*** Data for review ***
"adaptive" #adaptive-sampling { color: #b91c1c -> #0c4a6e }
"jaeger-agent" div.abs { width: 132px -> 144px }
***
*** Data for review ***
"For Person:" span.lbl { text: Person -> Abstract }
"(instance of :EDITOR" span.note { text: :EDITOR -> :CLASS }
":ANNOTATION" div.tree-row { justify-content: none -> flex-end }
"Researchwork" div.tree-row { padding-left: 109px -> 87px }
***
Work task>
Your task is to transcribe, with no changes, only the lines of the listing above that lie between the line holding "text: Person ->" and the line holding "padding-left: 109px ->", inclusive.

Response to the exercise>
"For Person:" span.lbl { text: Person -> Abstract }
"(instance of :EDITOR" span.note { text: :EDITOR -> :CLASS }
":ANNOTATION" div.tree-row { justify-content: none -> flex-end }
"Researchwork" div.tree-row { padding-left: 109px -> 87px }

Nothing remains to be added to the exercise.